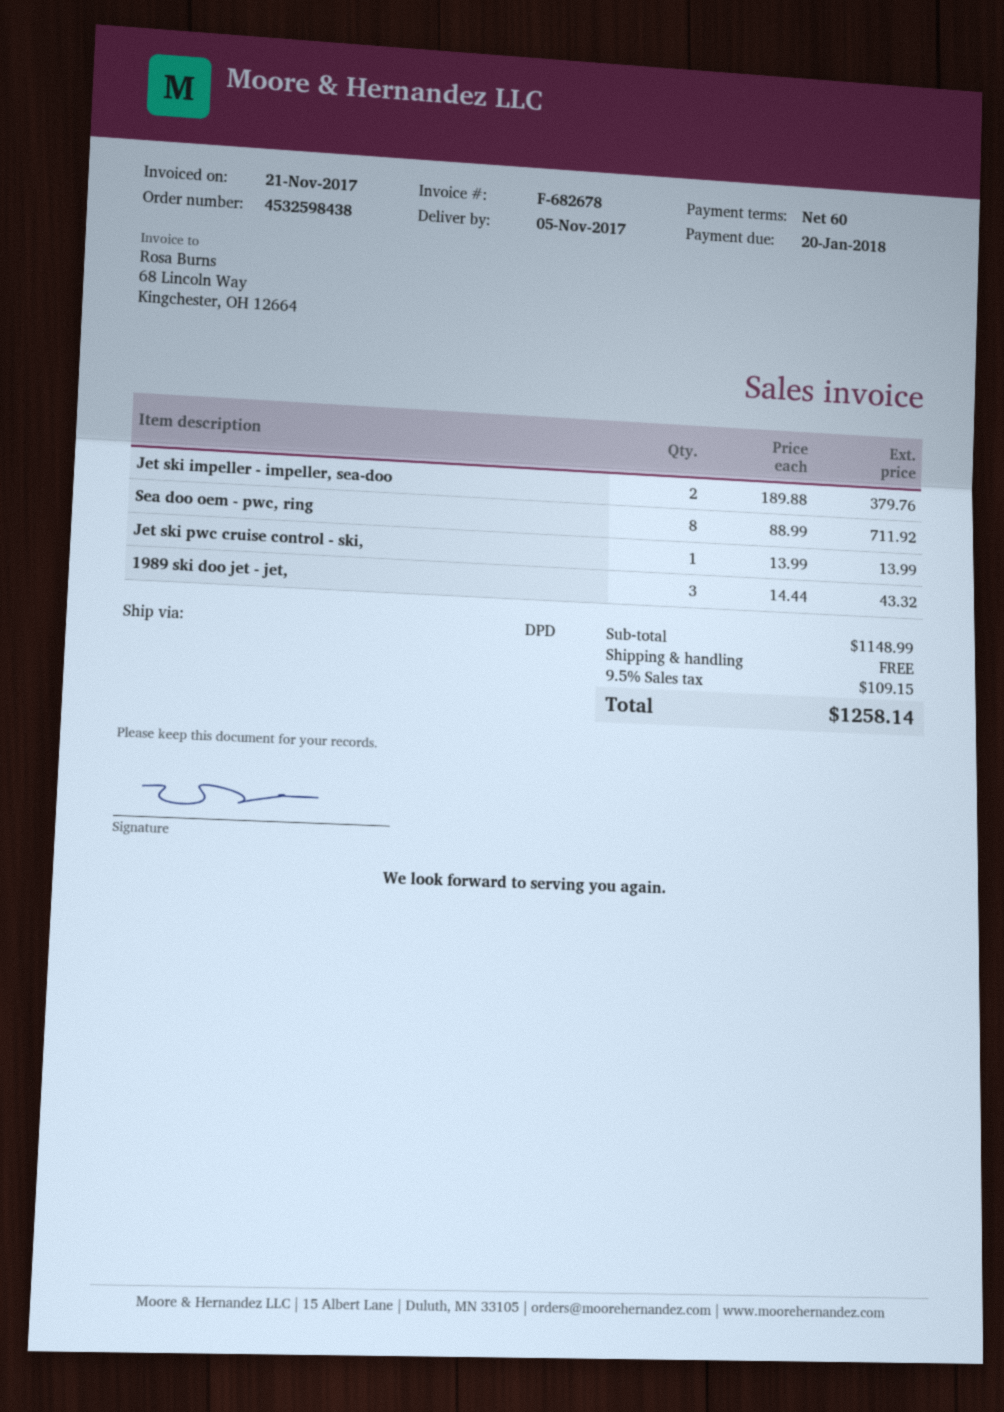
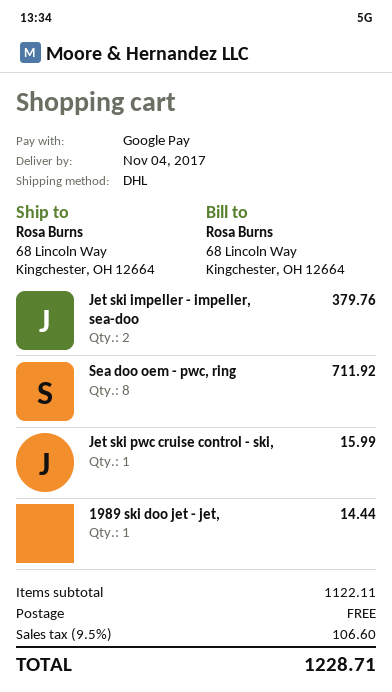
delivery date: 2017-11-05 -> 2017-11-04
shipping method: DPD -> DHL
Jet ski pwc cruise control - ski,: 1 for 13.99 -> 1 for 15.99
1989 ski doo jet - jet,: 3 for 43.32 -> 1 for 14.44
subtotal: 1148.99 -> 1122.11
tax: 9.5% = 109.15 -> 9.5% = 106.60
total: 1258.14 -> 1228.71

#####

[WHAT THE TASK REQUIRES]: Above are the records; reproduce them exactly and leave out the pictures.

[WRITTEN ANSWER]:
delivery date: 2017-11-05 -> 2017-11-04
shipping method: DPD -> DHL
Jet ski pwc cruise control - ski,: 1 for 13.99 -> 1 for 15.99
1989 ski doo jet - jet,: 3 for 43.32 -> 1 for 14.44
subtotal: 1148.99 -> 1122.11
tax: 9.5% = 109.15 -> 9.5% = 106.60
total: 1258.14 -> 1228.71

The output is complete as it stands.